Nevirapine
(Viramune) May Be Less Effective When Combined with Tuberculosis Treatment
By
Liz Highleyman
A
drug interaction between rifampicin-based
therapy for tuberculosis (TB) and the non-nucleoside reverse transcriptase
inhibitor (NNRTI) nevirapine (Viramune)
may lead to an elevated risk of HIV treatment failure, according to data presented
Sunday, August 3, in advance of the XVII International
AIDS Conference in Mexico City, and published in the August 6 Journal of
the American Medical Association. It
is known that rifapicim reduced plasma concentrations of nevirapine and the other
NNRTI commonly used for first-line
therapy, efavirenz (Sustiva; Stocrin).
Therefore, Andrew Boulle of the University of Cape Town and colleagues conducted
a study to assess the effectiveness and tolerability of concomitant efavirenz-
or nevirapine-based combination antiretroviral therapy and rifampicin-based anti-TB
therapy. The
investigators prospectively analyzed clinical data from a community-based South
African antiretroviral treatment program in South Africa. Patients starting antiretroviral
therapy, with or without concurrent anti-TB therapy, received standard doses of
either efavirenz or nevirapine. Individuals who developed TB while taking nevirapine
either switched to efavirenz or continued taking nevirapine.
The
analysis included antiretroviral treatment-naive HIV positive adults enrolled
between May 2001 and June 2006. A total of 2035 patients (including 1074 with
TB) started efavirenz and 1935 (including 209 with TB) started nevirapine. Participants
were followed through the end of 2006; more than half (n = 1074) also had TB.

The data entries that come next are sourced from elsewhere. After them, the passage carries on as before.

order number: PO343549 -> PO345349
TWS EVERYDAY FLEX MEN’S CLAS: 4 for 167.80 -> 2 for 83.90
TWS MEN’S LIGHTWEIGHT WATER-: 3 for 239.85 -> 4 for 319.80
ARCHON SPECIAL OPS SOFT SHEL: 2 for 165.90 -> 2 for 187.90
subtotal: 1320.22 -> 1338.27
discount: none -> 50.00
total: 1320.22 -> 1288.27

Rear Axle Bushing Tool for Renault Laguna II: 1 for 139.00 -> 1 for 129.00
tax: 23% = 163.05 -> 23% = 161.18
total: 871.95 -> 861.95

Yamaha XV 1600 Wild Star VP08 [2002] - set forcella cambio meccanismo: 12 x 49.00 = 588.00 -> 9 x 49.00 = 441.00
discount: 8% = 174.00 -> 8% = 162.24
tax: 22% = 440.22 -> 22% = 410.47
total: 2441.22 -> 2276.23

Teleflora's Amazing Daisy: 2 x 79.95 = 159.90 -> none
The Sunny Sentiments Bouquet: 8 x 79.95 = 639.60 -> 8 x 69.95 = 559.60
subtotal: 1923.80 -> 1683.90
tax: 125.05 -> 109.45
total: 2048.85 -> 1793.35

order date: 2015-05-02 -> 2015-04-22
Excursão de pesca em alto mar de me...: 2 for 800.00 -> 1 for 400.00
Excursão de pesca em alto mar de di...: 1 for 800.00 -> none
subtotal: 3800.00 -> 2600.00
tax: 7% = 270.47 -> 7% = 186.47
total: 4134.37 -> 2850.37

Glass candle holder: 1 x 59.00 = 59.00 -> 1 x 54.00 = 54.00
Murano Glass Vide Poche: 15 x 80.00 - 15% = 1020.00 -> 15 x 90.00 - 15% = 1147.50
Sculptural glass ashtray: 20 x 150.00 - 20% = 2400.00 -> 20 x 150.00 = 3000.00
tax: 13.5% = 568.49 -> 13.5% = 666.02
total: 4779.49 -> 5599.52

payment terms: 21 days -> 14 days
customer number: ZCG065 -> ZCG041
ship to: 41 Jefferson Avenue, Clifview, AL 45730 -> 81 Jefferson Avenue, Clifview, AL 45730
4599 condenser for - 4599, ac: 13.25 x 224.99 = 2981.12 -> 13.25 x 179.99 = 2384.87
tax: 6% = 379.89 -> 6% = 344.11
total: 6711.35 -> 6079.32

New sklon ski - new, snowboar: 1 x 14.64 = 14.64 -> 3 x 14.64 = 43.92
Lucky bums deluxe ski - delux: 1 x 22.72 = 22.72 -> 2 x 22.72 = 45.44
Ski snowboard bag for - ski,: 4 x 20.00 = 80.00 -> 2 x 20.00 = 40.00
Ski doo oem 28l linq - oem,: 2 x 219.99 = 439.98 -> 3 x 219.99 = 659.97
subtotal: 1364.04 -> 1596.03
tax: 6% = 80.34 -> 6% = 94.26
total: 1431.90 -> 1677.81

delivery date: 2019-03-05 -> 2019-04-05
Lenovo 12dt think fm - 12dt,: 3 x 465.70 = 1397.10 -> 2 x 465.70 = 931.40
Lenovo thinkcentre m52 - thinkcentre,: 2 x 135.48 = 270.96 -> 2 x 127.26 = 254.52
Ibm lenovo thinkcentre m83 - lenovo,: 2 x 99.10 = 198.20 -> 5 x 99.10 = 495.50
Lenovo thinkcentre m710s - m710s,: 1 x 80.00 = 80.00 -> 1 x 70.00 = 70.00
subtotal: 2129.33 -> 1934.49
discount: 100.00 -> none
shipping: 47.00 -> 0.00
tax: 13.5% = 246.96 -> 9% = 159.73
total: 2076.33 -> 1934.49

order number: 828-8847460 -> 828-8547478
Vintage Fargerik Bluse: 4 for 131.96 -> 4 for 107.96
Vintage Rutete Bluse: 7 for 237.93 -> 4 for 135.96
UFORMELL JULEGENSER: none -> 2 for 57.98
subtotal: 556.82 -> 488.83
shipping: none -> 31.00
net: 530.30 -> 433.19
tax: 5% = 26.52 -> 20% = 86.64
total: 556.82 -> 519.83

The outcomes assessed were detectable HIV viral load of 400 copies/mL or more
after 6, 12, and 18 months of antiretroviral therapy; time to the first viral
load of 400 copies/mL or more; and time to confirmed virological failure (defined
as 2 consecutive values of 5000 copies/mL or more); time to death; and time to
treatment-limiting toxicity. Results
There were no differences in time to death or substitution of either efavirenz
or nevirapine due to toxicity in patients with and without concurrent TB.
Patients starting nevirapine with concurrent TB were about twice as likely as
those without to have elevated viral load, most notably at 6 months (16.3% vs
8.3%, respectively; adjusted odds ratio [OR] 2.1).
In the time-to-event analysis of confirmed virological failure, patients starting
nevirapine with concurrent TB developed virological failure sooner (adjusted hazard
ratio [HR] 2.2).
There were no differences between patients starting efavirenz with or without
concurrent TB (adjusted OR 1.1).
There was no difference in time to virological rebound in patients without TB
and those who developed TB during follow-up while taking nevirapine (adjusted
HR 1.0) or efavirenz (adjusted HR 0.8).
Based
on these findings, the study authors concluded, "In this cohort study, virological
outcomes were inferior when nevirapine-based antiretroviral therapy was commenced
while taking antitubercular treatment (vs without concurrent tuberculosis) but
comparable when starting efavirenz-based antiretroviral therapy (vs without concurrent
tuberculosis) or when tuberculosis developed while taking established nevirapine-
or efavirenz-based therapies."
In their discussion, the researchers
suggested that these differences, present in patients who start nevirapine-based
therapy when they already had TB, but not in those who developed TB after they
were on an established nevirapine-based regimen could potentially be due to "a
drug interaction mediated by rifampicin during the lead-in dosing phase of nevirapine."
"Given
the continued reliance on nevirapine-containing [antiretroviral therapy] regimens
in Africa, together with the important role tuberculosis services play as an entry
point for ART, further prospective studies exploring this outcome are warranted,"
they wrote. "One of the most striking aspects of our study was the demonstration
that 40 percent of patients starting ART in recent years have concurrent tuberculosis,
underscoring the public health importance of improving affordable treatment options
for patients infected with HIV and tuberculosis in this setting."  |
8/05/08
Sources
A
Boulle, G Van Cutsem, K Cohen, and others. Outcomes of nevirapine- and efavirenz-based
antiretroviral therapy when coadministered with rifampicin-based antitubercular
therapy. Journal of the American Medical Association 300(5): 530-539. August
6, 2008.
Journal of the American Medical Association. HIV treatment
widely-used in developing countries may be less effective when used with anti-TB
therapy. Media release. July 30, 2008.